## TASK INSTRUCTIONS
Reproduce the section of the listing that begins at the line containing "[355,425,419,433] last - var." and finishes at the line containing "[307,540,368,549] *abc de).*". Include both end lines and nothing beyond them.

## RECORDS PROVIDED
- - - - -

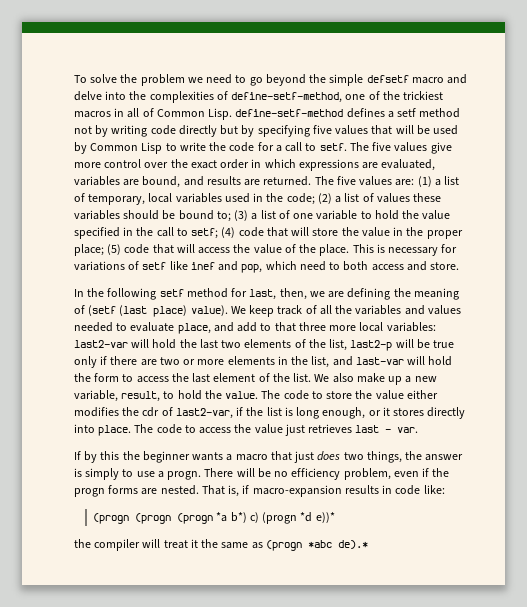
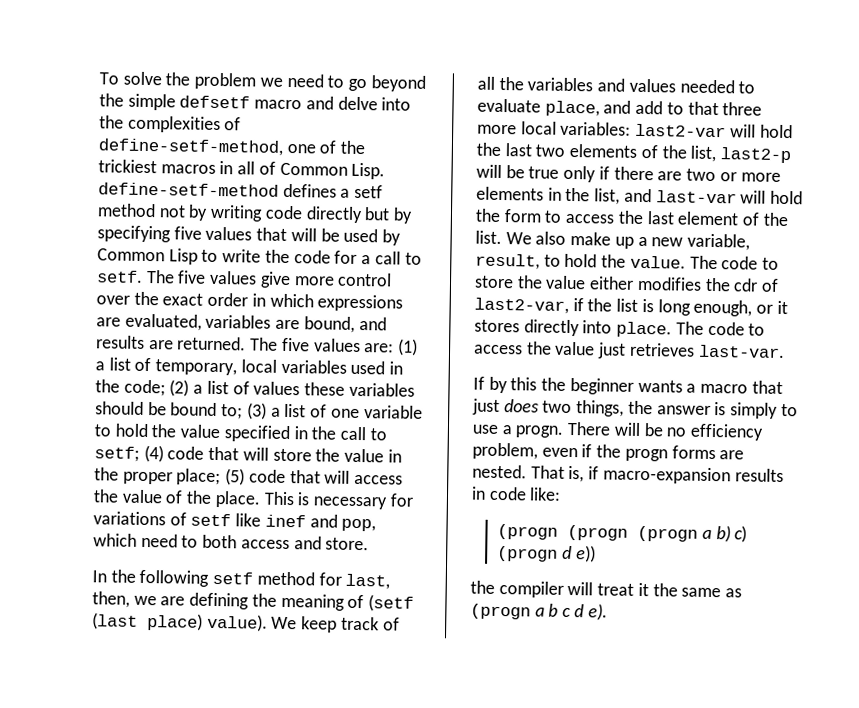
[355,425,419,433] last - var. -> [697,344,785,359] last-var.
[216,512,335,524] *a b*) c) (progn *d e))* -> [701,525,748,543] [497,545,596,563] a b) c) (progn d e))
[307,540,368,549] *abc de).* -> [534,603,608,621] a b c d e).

- - - - -

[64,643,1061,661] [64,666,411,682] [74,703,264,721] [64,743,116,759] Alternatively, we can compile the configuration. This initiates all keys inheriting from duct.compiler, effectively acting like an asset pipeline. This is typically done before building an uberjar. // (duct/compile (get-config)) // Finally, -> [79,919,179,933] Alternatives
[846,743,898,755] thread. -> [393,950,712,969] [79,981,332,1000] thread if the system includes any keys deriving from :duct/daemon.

- - - - -

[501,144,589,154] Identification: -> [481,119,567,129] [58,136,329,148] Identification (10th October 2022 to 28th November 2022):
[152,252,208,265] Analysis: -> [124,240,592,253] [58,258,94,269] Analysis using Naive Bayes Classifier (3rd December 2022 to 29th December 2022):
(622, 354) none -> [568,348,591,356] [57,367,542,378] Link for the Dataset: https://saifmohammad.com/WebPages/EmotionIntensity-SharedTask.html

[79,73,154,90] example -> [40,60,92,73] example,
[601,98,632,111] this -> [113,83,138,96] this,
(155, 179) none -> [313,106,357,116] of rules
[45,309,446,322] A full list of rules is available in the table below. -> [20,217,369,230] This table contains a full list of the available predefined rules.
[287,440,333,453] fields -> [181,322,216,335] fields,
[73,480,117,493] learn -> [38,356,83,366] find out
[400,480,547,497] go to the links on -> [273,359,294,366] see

- - - - -

## EXERCISE RESULT
[355,425,419,433] last - var. -> [697,344,785,359] last-var.
[216,512,335,524] *a b*) c) (progn *d e))* -> [701,525,748,543] [497,545,596,563] a b) c) (progn d e))
[307,540,368,549] *abc de).* -> [534,603,608,621] a b c d e).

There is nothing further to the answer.